◆ DATA SUPPLIED ◆
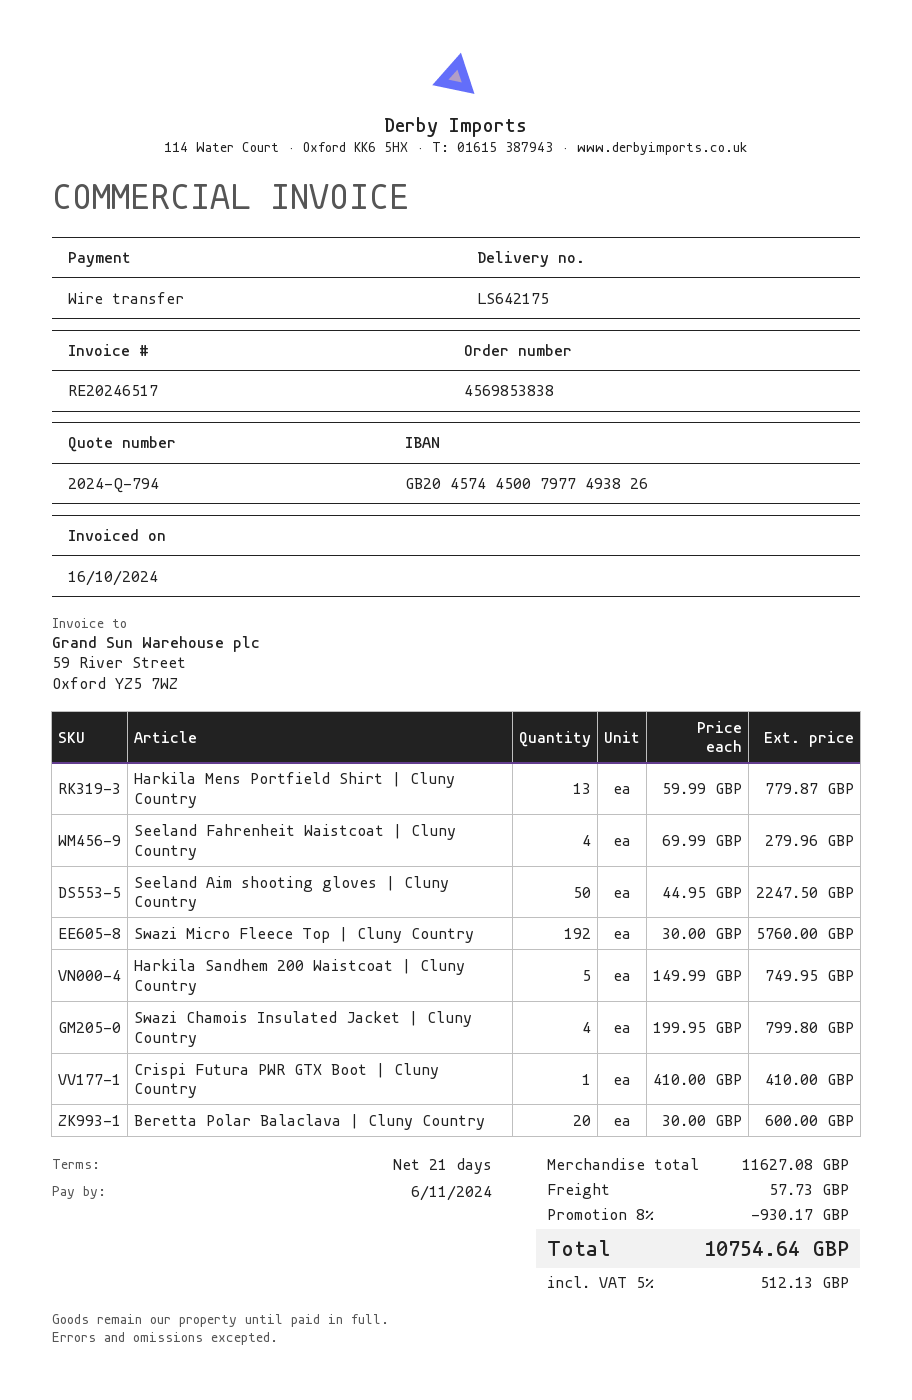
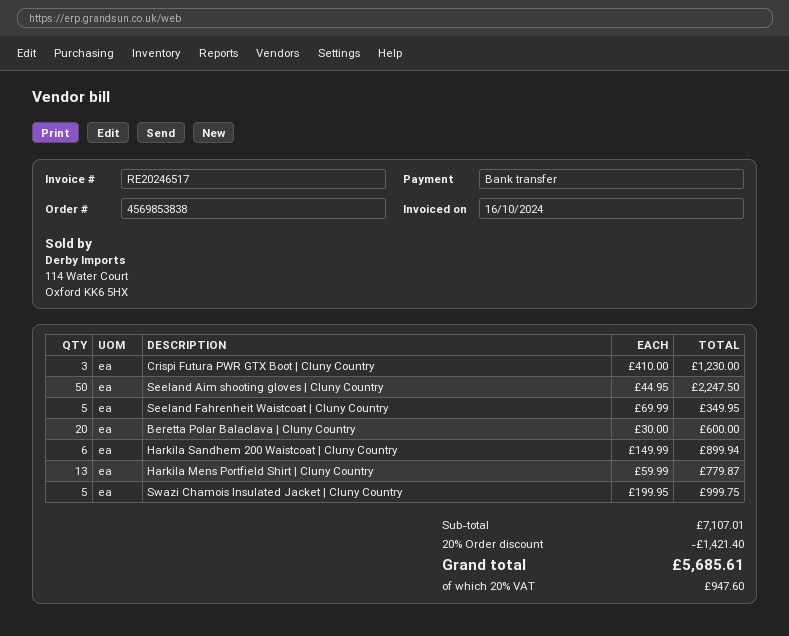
Seeland Fahrenheit Waistcoat | Cluny Country: 4 x 69.99 = 279.96 -> 5 x 69.99 = 349.95
Swazi Micro Fleece Top | Cluny Country: 192 x 30.00 = 5760.00 -> none
Harkila Sandhem 200 Waistcoat | Cluny Country: 5 x 149.99 = 749.95 -> 6 x 149.99 = 899.94
Swazi Chamois Insulated Jacket | Cluny Country: 4 x 199.95 = 799.80 -> 5 x 199.95 = 999.75
Crispi Futura PWR GTX Boot | Cluny Country: 1 x 410.00 = 410.00 -> 3 x 410.00 = 1230.00
subtotal: 11627.08 -> 7107.01
discount: 8% = 930.17 -> 20% = 1421.40
shipping: 57.73 -> none
tax: 5% = 512.13 -> 20% = 947.60
total: 10754.64 -> 5685.61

◆ WHAT NEEDS TO BE DONE ◆
Everything from the first line of the entries through the line containing "discount: 8% = 930.17 -> 20% = 1421.40" is to be transcribed exactly; the pictures are not.

◆ SOLVED EXERCISE ◆
Seeland Fahrenheit Waistcoat | Cluny Country: 4 x 69.99 = 279.96 -> 5 x 69.99 = 349.95
Swazi Micro Fleece Top | Cluny Country: 192 x 30.00 = 5760.00 -> none
Harkila Sandhem 200 Waistcoat | Cluny Country: 5 x 149.99 = 749.95 -> 6 x 149.99 = 899.94
Swazi Chamois Insulated Jacket | Cluny Country: 4 x 199.95 = 799.80 -> 5 x 199.95 = 999.75
Crispi Futura PWR GTX Boot | Cluny Country: 1 x 410.00 = 410.00 -> 3 x 410.00 = 1230.00
subtotal: 11627.08 -> 7107.01
discount: 8% = 930.17 -> 20% = 1421.40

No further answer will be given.